Records from a dataset:
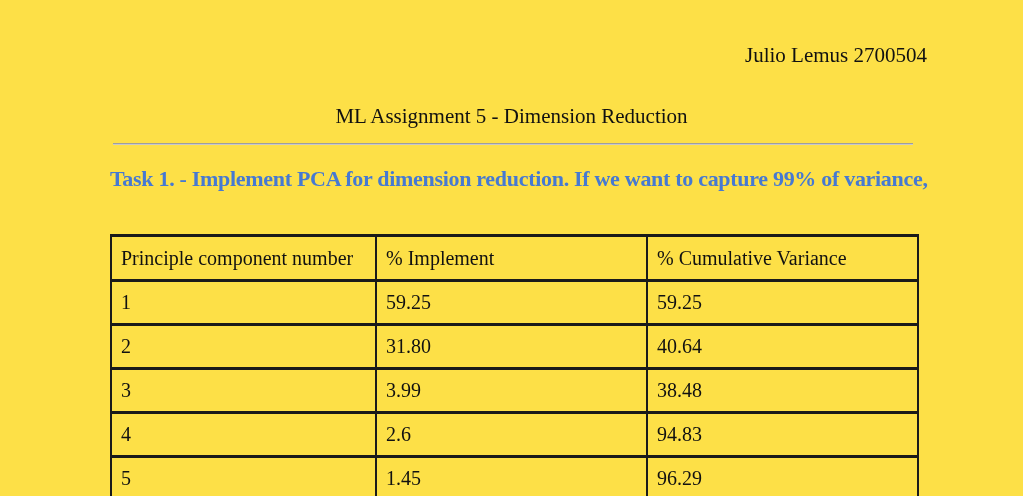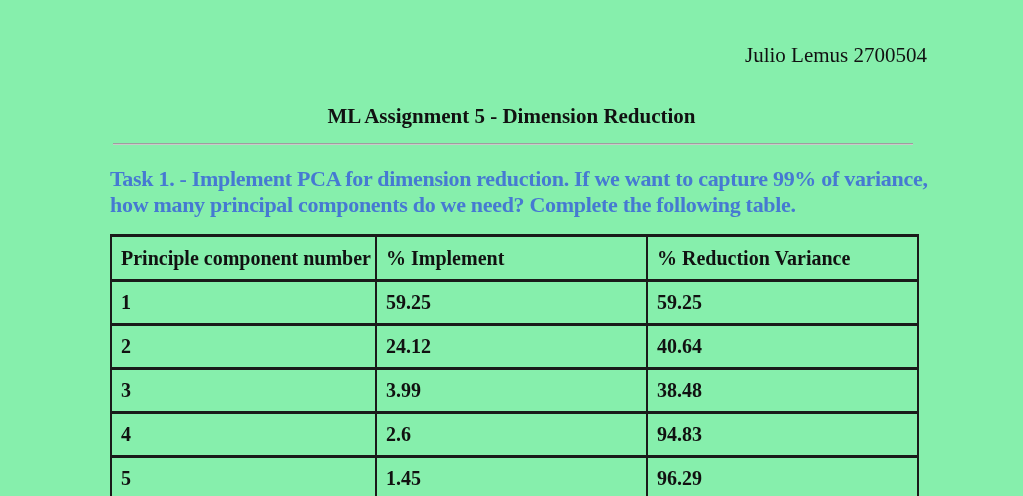"Julio Lemus 2700504" .page { background: #86efac -> #fde047 }
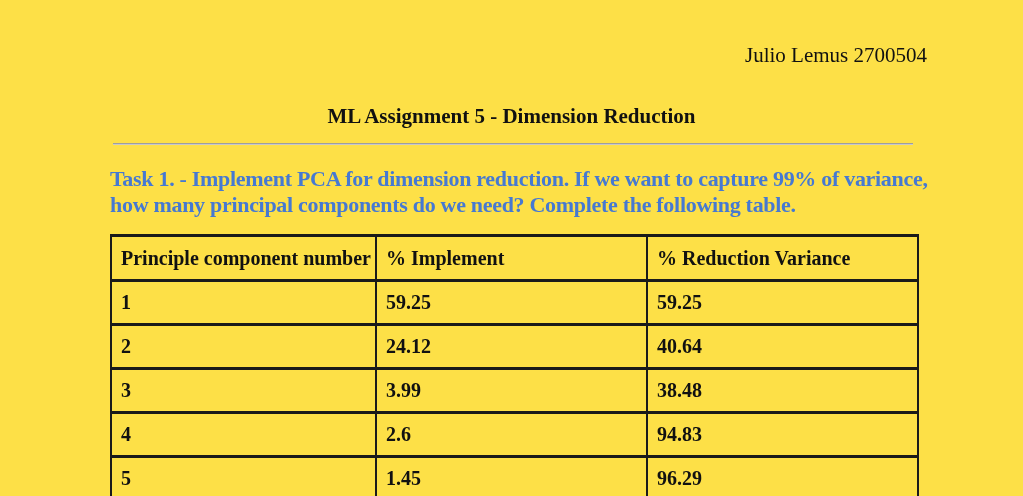"ML Assignment 5 - Dimension" .doc-title { font-weight: bold -> normal }
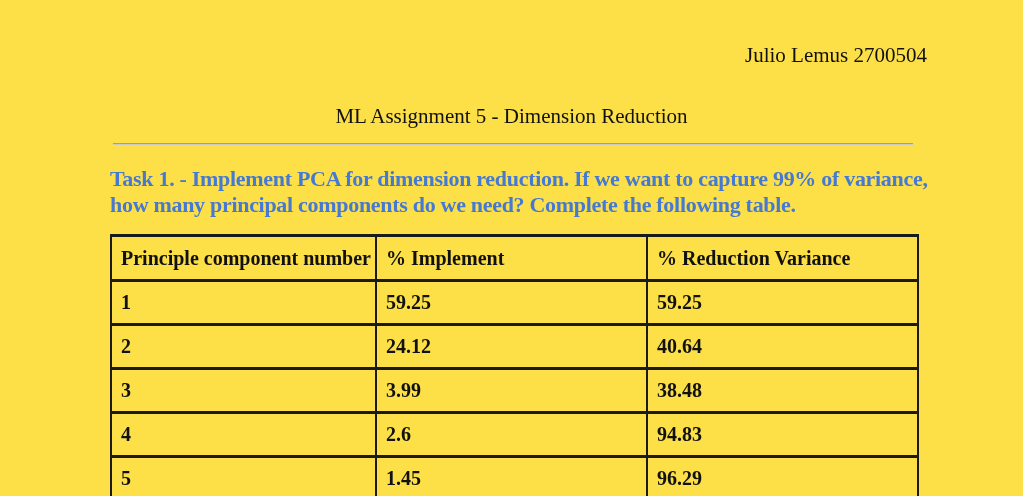"how many principal components do" div.task-line { html: <div>how many principal components do we need? Complete the following table.</div> -> none }
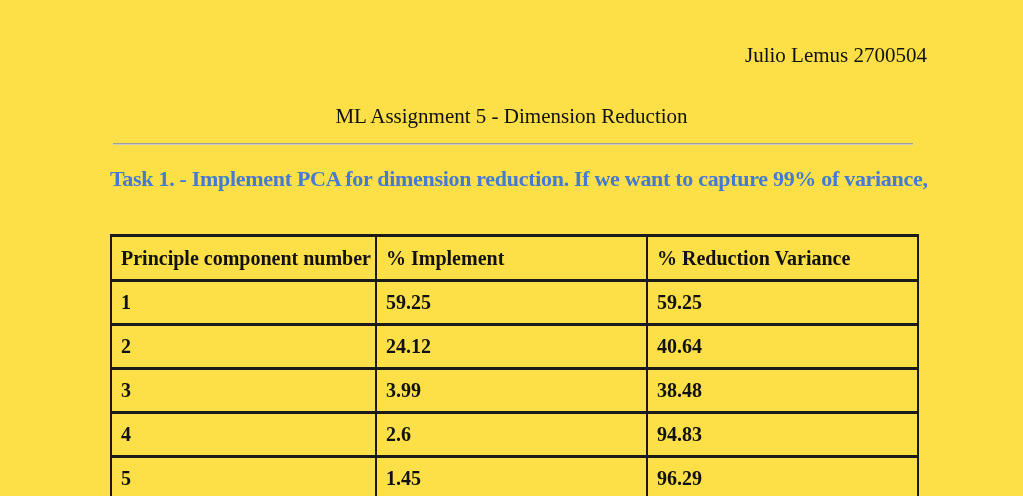"Principle component number" .pca-table th, .pca-table td { font-weight: bold -> normal }
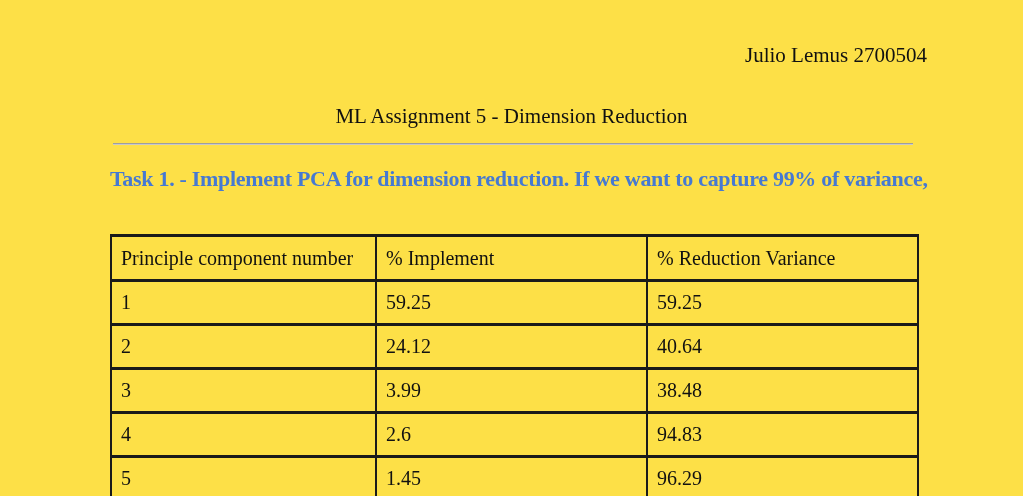"% Reduction Variance" th { text: Reduction -> Cumulative }
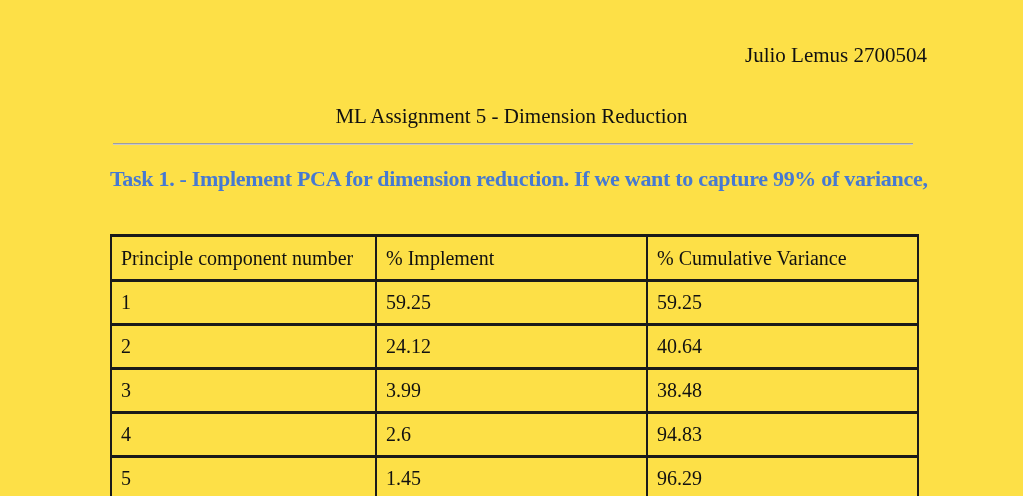"24.12" td { text: 24.12 -> 31.80 }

— Task instructions —
Repeat the records exactly but leave out the images.

— Written answer —
"Julio Lemus 2700504" .page { background: #86efac -> #fde047 }
"ML Assignment 5 - Dimension" .doc-title { font-weight: bold -> normal }
"how many principal components do" div.task-line { html: <div>how many principal components do we need? Complete the following table.</div> -> none }
"Principle component number" .pca-table th, .pca-table td { font-weight: bold -> normal }
"% Reduction Variance" th { text: Reduction -> Cumulative }
"24.12" td { text: 24.12 -> 31.80 }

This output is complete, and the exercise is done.